Below are some records; repeat them all exactly, minus the pictures.

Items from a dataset
--------------------------------------------------
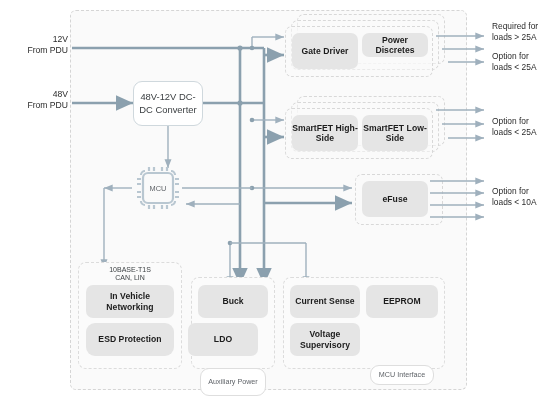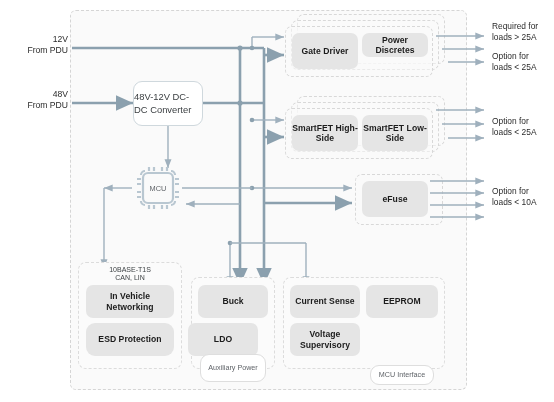--- a/index.html
+++ b/index.html
@@ -14,21 +14,21 @@
   .dash2{border:1px dashed #dcdcdc;border-radius:8px;background:#fbfbfb;}
   .outer{border:1px dashed #d5d5d5;border-radius:6px;background:#fafafa;}
 
   
   .blk{background:#e5e5e5;border-radius:7px;color:#1c1c1c;
        display:flex;align-items:center;justify-content:center;text-align:center;
        font-size:8.6px;line-height:1.18;font-weight:700;letter-spacing:.05px;}
 
   
   .wblk{background:#ffffff;border:1px solid #cfd8dd;border-radius:9px;
-        display:flex;align-items:center;justify-content:center;
+        display:flex;align-items:center;justify-content:center;text-align:center;
         font-size:9.4px;line-height:1.3;color:#3c4043;}
 
   
   .pill{background:#ffffff;border:1px solid #dedede;border-radius:9px;
         display:flex;align-items:center;justify-content:center;text-align:center;
         font-size:7.2px;line-height:1.15;color:#5f6368;}
 
   
   .txt{font-size:8.6px;line-height:1.25;color:#2b2b2b;text-align:right;white-space:pre-line;}
   .txtL{font-size:8.4px;line-height:1.25;color:#2b2b2b;text-align:left;white-space:pre-line;}
@@ -168,21 +168,21 @@
   <div class="abs cap" style="left:80px;top:266px;width:100px;">10BASE-T1S
 CAN, LIN</div>
   <div class="abs blk" style="left:86px;top:285px;width:88px;height:33px;">In Vehicle
 Networking</div>
   <div class="abs blk" style="left:86px;top:323px;width:88px;height:33px;border-radius:9px;">ESD
 Protection</div>
 
   <div class="abs dash2" style="left:191px;top:277px;width:84px;height:92px;"></div>
   <div class="abs blk" style="left:198px;top:285px;width:70px;height:33px;">Buck</div>
   <div class="abs blk" style="left:188px;top:323px;width:70px;height:33px;">LDO</div>
-  <div class="abs pill" style="left:200px;top:354px;width:66px;height:28px;">Auxiliary
+  <div class="abs pill" style="left:200px;top:368px;width:66px;height:28px;">Auxiliary
 Power</div>
 
   <div class="abs dash2" style="left:283px;top:277px;width:162px;height:92px;"></div>
   <div class="abs blk" style="left:290px;top:285px;width:70px;height:33px;">Current
 Sense</div>
   <div class="abs blk" style="left:290px;top:323px;width:70px;height:33px;">Voltage
 Supervisory</div>
   <div class="abs blk" style="left:366px;top:285px;width:72px;height:33px;">EEPROM</div>
   <div class="abs pill" style="left:370px;top:365px;width:64px;height:20px;">MCU
 Interface</div>

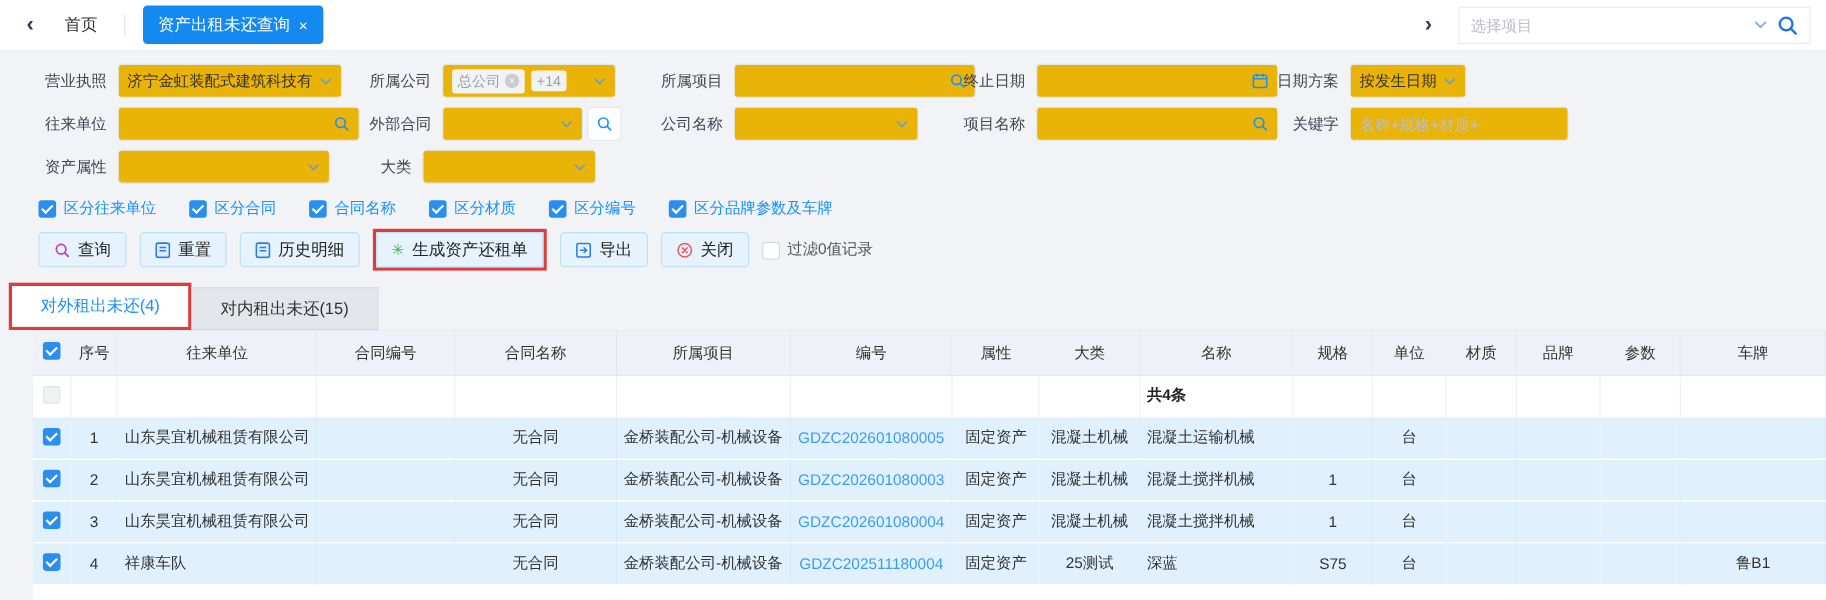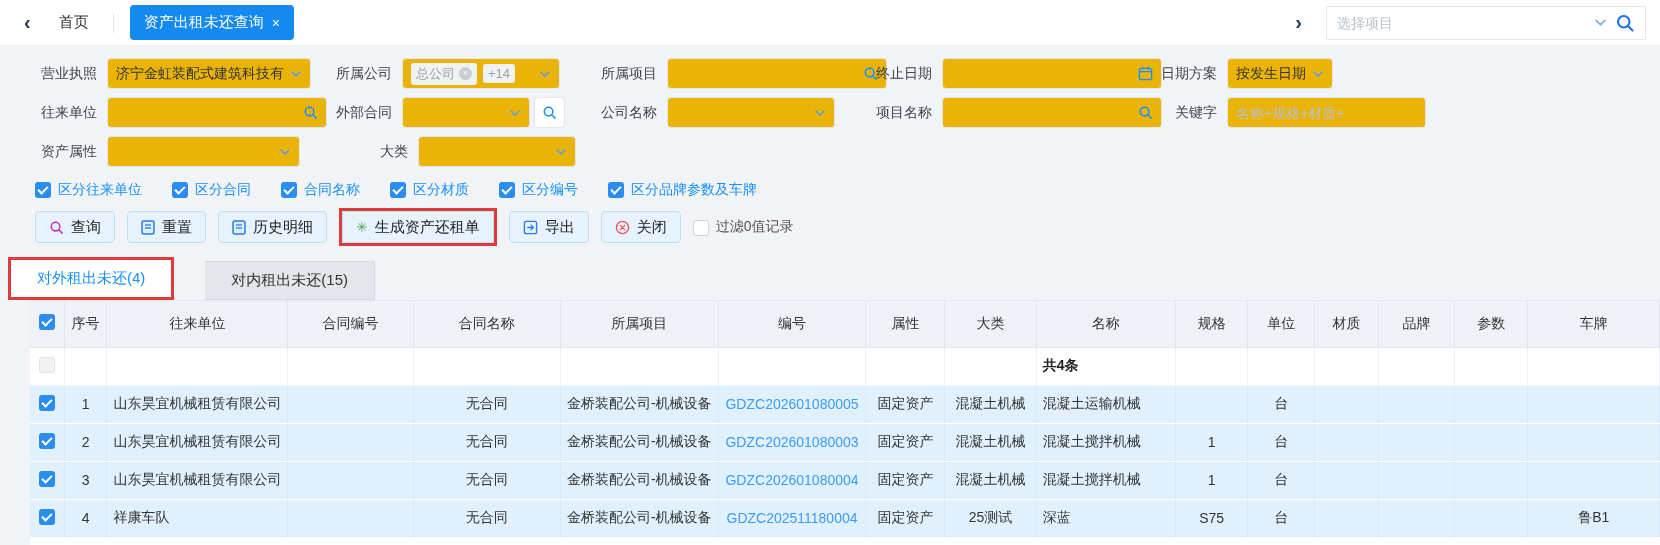--- a/index.html
+++ b/index.html
@@ -43,30 +43,30 @@
 
   
   .toolbar { display:flex; align-items:center; padding:0 0 0 35px; height:36px; }
   .btn { height:32px; background:#e7f3fc; border:1px solid #bcdef5; border-radius:4px; padding:0 13px; display:inline-flex; align-items:center; gap:7px; font-size:15px; color:#222; margin-right:12px; cursor:pointer; white-space:nowrap; }
   .btn .gi { font-size:14px; line-height:1; }
   .red-box { border:3px solid #e03a3a; margin-right:12px; display:inline-flex; }
   .red-box .btn { margin-right:0; border-radius:0; }
   .zero-filter { display:flex; align-items:flex-end; gap:7px; color:#555; }
 
   
-  .tabbar { display:flex; align-items:flex-end; margin-top:12px; padding-left:8px;gap:31px; }
+  .tabbar { display:flex; align-items:flex-end; margin-top:12px; padding-left:8px; }
   .red-tab { border:3px solid #e03a3a; display:inline-flex; }
   .sheet-tab { padding:9px 26px; font-size:15px; cursor:pointer; }
   .sheet-tab.active { background:#fff; color:#1890ff; }
   .sheet-tab.idle { background:#e3e6eb; color:#333; border:1px solid #d7dbe1; border-left:none; }
 
   
   .tblwrap { margin-left:30px; width:1630px; background:#fff; height:262px; overflow:hidden; border-top:1px solid #e4e8ef; }
   table { border-collapse:collapse; table-layout:fixed; }
-  th { background:#eef2f8; height:46px; font-weight:normal; color:#333; border-right:1px solid #e2e6ee; border-bottom:1px solid #e2e6ee; text-align:center; overflow:hidden; white-space:nowrap; }
+  th { background:#eef2f8; height:40px; font-weight:normal; color:#333; border-right:1px solid #e2e6ee; border-bottom:1px solid #e2e6ee; text-align:center; overflow:hidden; white-space:nowrap; }
   td { height:38px; border-right:1px solid #eef0f4; border-bottom:1px solid #f2f4f7; text-align:center; overflow:hidden; white-space:nowrap; padding:0 6px; }
   tr.sum td { background:#fff; }
   tr.sum td.bold { font-weight:bold; text-align:left; color:#222; }
   tr.sel td { background:#e0f1fd; border-right:1px solid #d3eafa; border-bottom:1px solid #fbfdff; }
   td.l, th.l { text-align:left; }
   td.link { color:#3c9cf5; cursor:pointer; }
   .cbcell { padding:0; }
 </style>
 </head>
 <body>
@@ -199,21 +199,21 @@
     </div>
     <div class="fg" style="width:183px">
       <span class="lbl">关键字</span>
       <div class="field" style="flex:1">
         <input placeholder="名称+规格+材质+" style="">
       </div>
     </div>
   </div>
 
   <div class="frow">
-    <div class="fg" style="width:265px;margin-right:46px">
+    <div class="fg" style="width:265px;margin-right:12px">
       <span class="lbl">资产属性</span>
       <div class="field" style="flex:1">
         <span class="val"></span>
         <svg width="12" height="12" viewBox="0 0 12 12">
             <path d="M2 4l4 4 4-4" stroke="#5fa0e0" stroke-width="1.6" fill="none" stroke-linecap="round"></path>
           </svg>
       </div>
     </div>
     <div class="fg" style="width:230px">
       <span class="lbl">大类</span>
--------------------------------------------------
__SOLUTION TO THIS TASK__
--- a/index.html
+++ b/index.html
@@ -14,21 +14,21 @@
   .dash2{border:1px dashed #dcdcdc;border-radius:8px;background:#fbfbfb;}
   .outer{border:1px dashed #d5d5d5;border-radius:6px;background:#fafafa;}
 
   
   .blk{background:#e5e5e5;border-radius:7px;color:#1c1c1c;
        display:flex;align-items:center;justify-content:center;text-align:center;
        font-size:8.6px;line-height:1.18;font-weight:700;letter-spacing:.05px;}
 
   
   .wblk{background:#ffffff;border:1px solid #cfd8dd;border-radius:9px;
-        display:flex;align-items:center;justify-content:center;
+        display:flex;align-items:center;justify-content:center;text-align:center;
         font-size:9.4px;line-height:1.3;color:#3c4043;}
 
   
   .pill{background:#ffffff;border:1px solid #dedede;border-radius:9px;
         display:flex;align-items:center;justify-content:center;text-align:center;
         font-size:7.2px;line-height:1.15;color:#5f6368;}
 
   
   .txt{font-size:8.6px;line-height:1.25;color:#2b2b2b;text-align:right;white-space:pre-line;}
   .txtL{font-size:8.4px;line-height:1.25;color:#2b2b2b;text-align:left;white-space:pre-line;}
@@ -168,21 +168,21 @@
   <div class="abs cap" style="left:80px;top:266px;width:100px;">10BASE-T1S
 CAN, LIN</div>
   <div class="abs blk" style="left:86px;top:285px;width:88px;height:33px;">In Vehicle
 Networking</div>
   <div class="abs blk" style="left:86px;top:323px;width:88px;height:33px;border-radius:9px;">ESD
 Protection</div>
 
   <div class="abs dash2" style="left:191px;top:277px;width:84px;height:92px;"></div>
   <div class="abs blk" style="left:198px;top:285px;width:70px;height:33px;">Buck</div>
   <div class="abs blk" style="left:188px;top:323px;width:70px;height:33px;">LDO</div>
-  <div class="abs pill" style="left:200px;top:354px;width:66px;height:28px;">Auxiliary
+  <div class="abs pill" style="left:200px;top:368px;width:66px;height:28px;">Auxiliary
 Power</div>
 
   <div class="abs dash2" style="left:283px;top:277px;width:162px;height:92px;"></div>
   <div class="abs blk" style="left:290px;top:285px;width:70px;height:33px;">Current
 Sense</div>
   <div class="abs blk" style="left:290px;top:323px;width:70px;height:33px;">Voltage
 Supervisory</div>
   <div class="abs blk" style="left:366px;top:285px;width:72px;height:33px;">EEPROM</div>
   <div class="abs pill" style="left:370px;top:365px;width:64px;height:20px;">MCU
 Interface</div>

--- a/index.html
+++ b/index.html
@@ -43,30 +43,30 @@
 
   
   .toolbar { display:flex; align-items:center; padding:0 0 0 35px; height:36px; }
   .btn { height:32px; background:#e7f3fc; border:1px solid #bcdef5; border-radius:4px; padding:0 13px; display:inline-flex; align-items:center; gap:7px; font-size:15px; color:#222; margin-right:12px; cursor:pointer; white-space:nowrap; }
   .btn .gi { font-size:14px; line-height:1; }
   .red-box { border:3px solid #e03a3a; margin-right:12px; display:inline-flex; }
   .red-box .btn { margin-right:0; border-radius:0; }
   .zero-filter { display:flex; align-items:flex-end; gap:7px; color:#555; }
 
   
-  .tabbar { display:flex; align-items:flex-end; margin-top:12px; padding-left:8px;gap:31px; }
+  .tabbar { display:flex; align-items:flex-end; margin-top:12px; padding-left:8px; }
   .red-tab { border:3px solid #e03a3a; display:inline-flex; }
   .sheet-tab { padding:9px 26px; font-size:15px; cursor:pointer; }
   .sheet-tab.active { background:#fff; color:#1890ff; }
   .sheet-tab.idle { background:#e3e6eb; color:#333; border:1px solid #d7dbe1; border-left:none; }
 
   
   .tblwrap { margin-left:30px; width:1630px; background:#fff; height:262px; overflow:hidden; border-top:1px solid #e4e8ef; }
   table { border-collapse:collapse; table-layout:fixed; }
-  th { background:#eef2f8; height:46px; font-weight:normal; color:#333; border-right:1px solid #e2e6ee; border-bottom:1px solid #e2e6ee; text-align:center; overflow:hidden; white-space:nowrap; }
+  th { background:#eef2f8; height:40px; font-weight:normal; color:#333; border-right:1px solid #e2e6ee; border-bottom:1px solid #e2e6ee; text-align:center; overflow:hidden; white-space:nowrap; }
   td { height:38px; border-right:1px solid #eef0f4; border-bottom:1px solid #f2f4f7; text-align:center; overflow:hidden; white-space:nowrap; padding:0 6px; }
   tr.sum td { background:#fff; }
   tr.sum td.bold { font-weight:bold; text-align:left; color:#222; }
   tr.sel td { background:#e0f1fd; border-right:1px solid #d3eafa; border-bottom:1px solid #fbfdff; }
   td.l, th.l { text-align:left; }
   td.link { color:#3c9cf5; cursor:pointer; }
   .cbcell { padding:0; }
 </style>
 </head>
 <body>
@@ -199,21 +199,21 @@
     </div>
     <div class="fg" style="width:183px">
       <span class="lbl">关键字</span>
       <div class="field" style="flex:1">
         <input placeholder="名称+规格+材质+" style="">
       </div>
     </div>
   </div>
 
   <div class="frow">
-    <div class="fg" style="width:265px;margin-right:46px">
+    <div class="fg" style="width:265px;margin-right:12px">
       <span class="lbl">资产属性</span>
       <div class="field" style="flex:1">
         <span class="val"></span>
         <svg width="12" height="12" viewBox="0 0 12 12">
             <path d="M2 4l4 4 4-4" stroke="#5fa0e0" stroke-width="1.6" fill="none" stroke-linecap="round"></path>
           </svg>
       </div>
     </div>
     <div class="fg" style="width:230px">
       <span class="lbl">大类</span>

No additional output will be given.